Within the listing below, locate all lines containing the word "discount". Copy each one.

======== Supplied entries

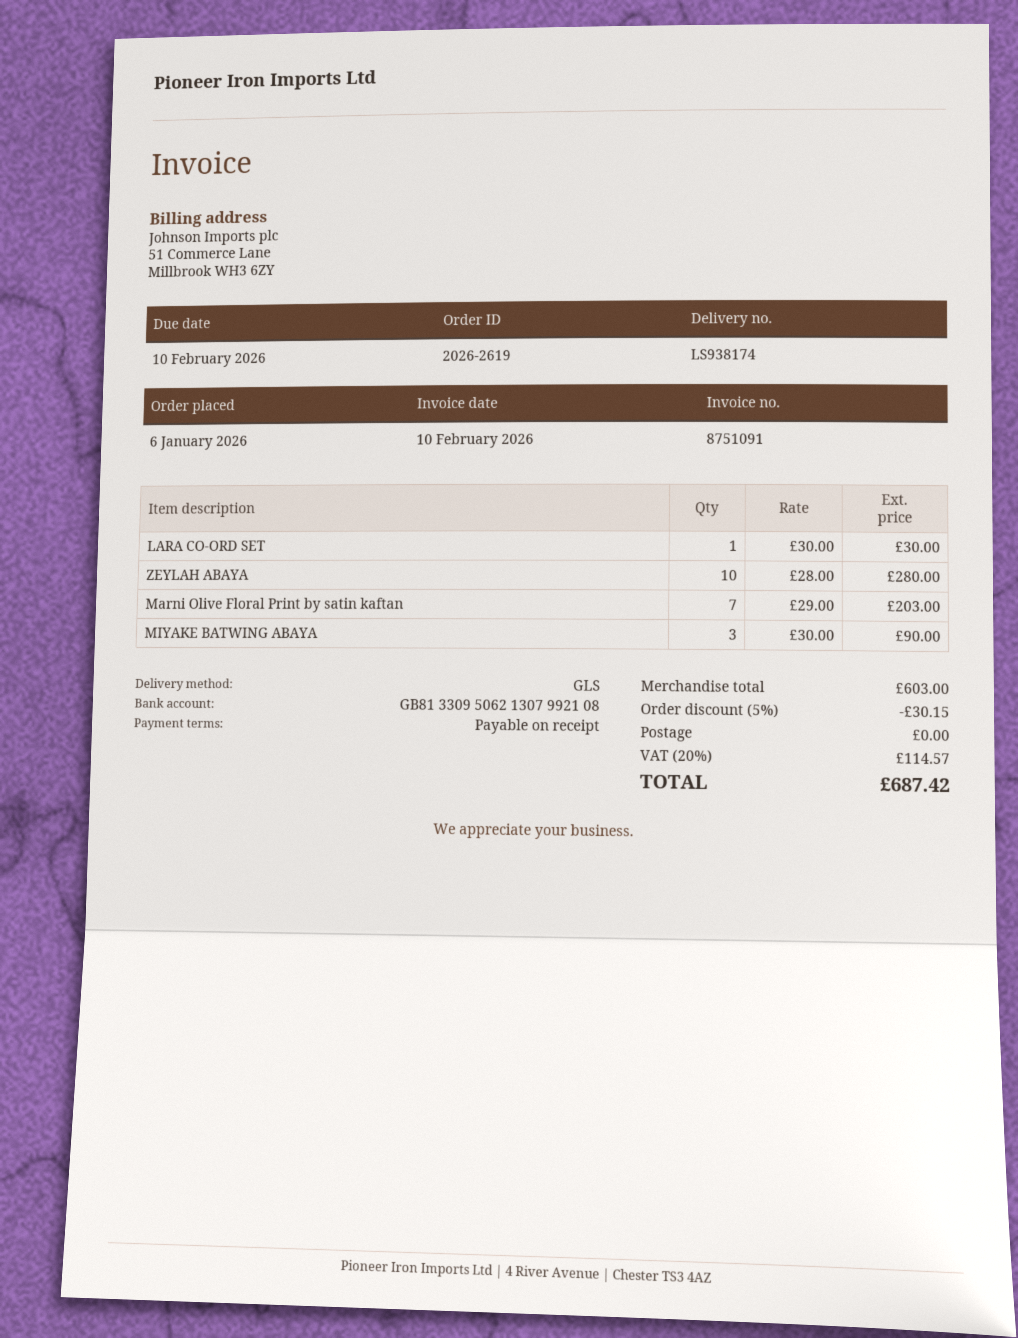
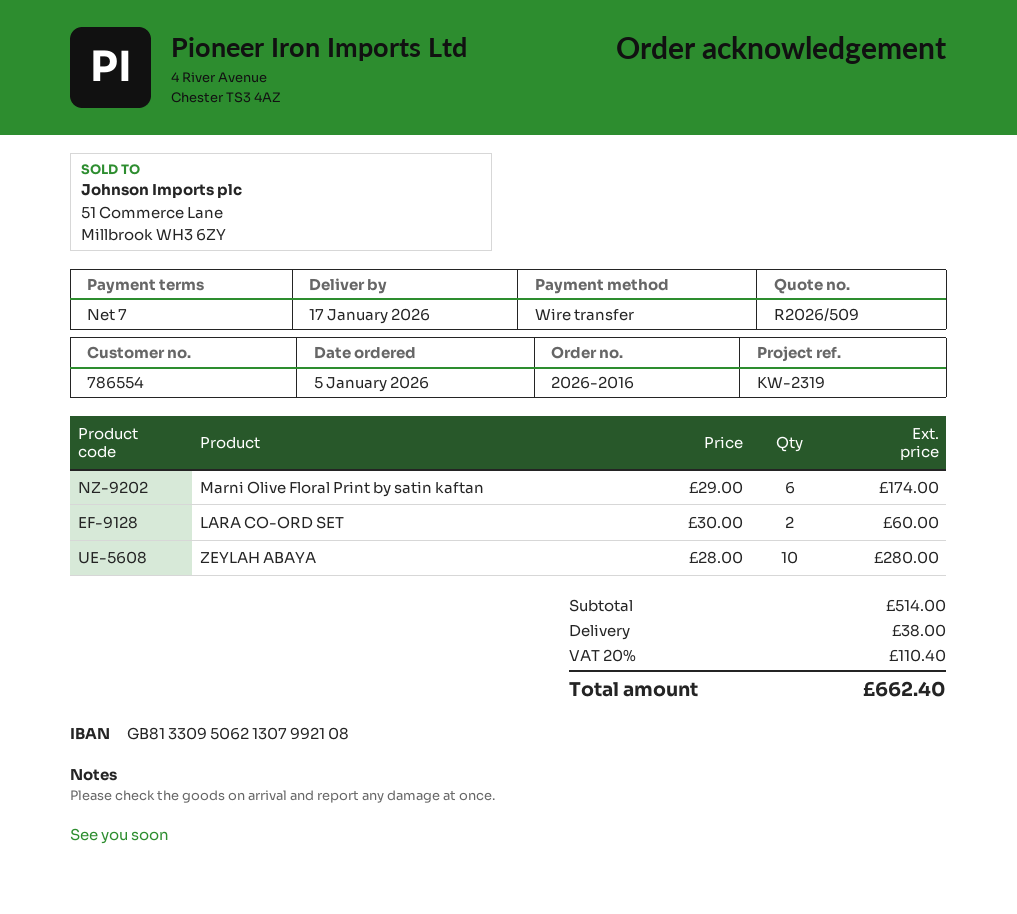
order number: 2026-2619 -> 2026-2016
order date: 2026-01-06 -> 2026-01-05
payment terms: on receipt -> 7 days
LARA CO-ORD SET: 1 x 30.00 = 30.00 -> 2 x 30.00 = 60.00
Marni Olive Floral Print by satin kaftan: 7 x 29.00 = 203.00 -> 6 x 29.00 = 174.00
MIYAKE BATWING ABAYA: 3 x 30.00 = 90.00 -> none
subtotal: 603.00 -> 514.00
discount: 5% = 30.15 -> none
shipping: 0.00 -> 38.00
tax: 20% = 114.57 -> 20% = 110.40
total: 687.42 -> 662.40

================
======== Supplied entries

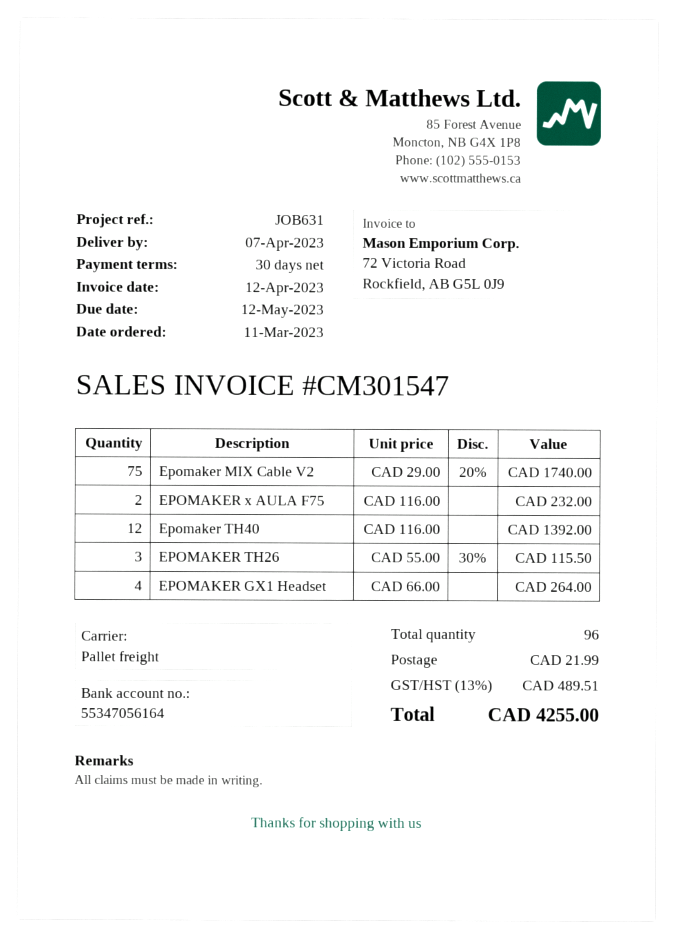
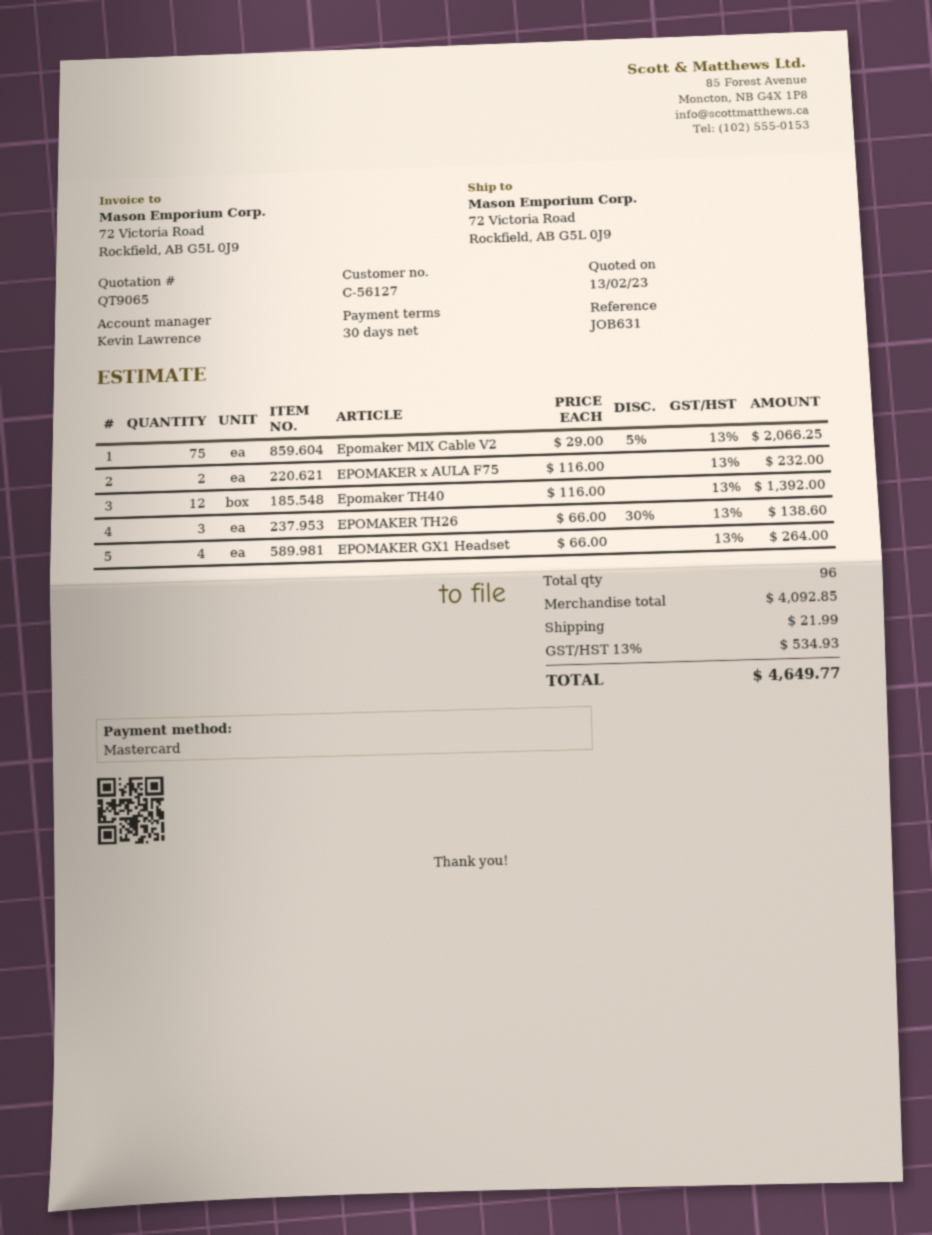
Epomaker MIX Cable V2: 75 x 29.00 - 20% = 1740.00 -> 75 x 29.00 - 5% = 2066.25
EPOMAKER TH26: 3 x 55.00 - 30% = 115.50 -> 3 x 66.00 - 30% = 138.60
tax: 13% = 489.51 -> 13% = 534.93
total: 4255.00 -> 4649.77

================
======== Supplied entries

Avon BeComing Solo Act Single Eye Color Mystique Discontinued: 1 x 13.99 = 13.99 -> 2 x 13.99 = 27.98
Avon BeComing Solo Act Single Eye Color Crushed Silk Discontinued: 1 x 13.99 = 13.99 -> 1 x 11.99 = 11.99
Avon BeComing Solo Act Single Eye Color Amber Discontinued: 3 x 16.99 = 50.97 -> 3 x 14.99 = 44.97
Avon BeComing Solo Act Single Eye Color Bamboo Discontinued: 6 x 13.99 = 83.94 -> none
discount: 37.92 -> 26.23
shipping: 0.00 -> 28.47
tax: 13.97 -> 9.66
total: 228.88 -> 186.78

================

*Your response*
discount: 5% = 30.15 -> none
discount: 37.92 -> 26.23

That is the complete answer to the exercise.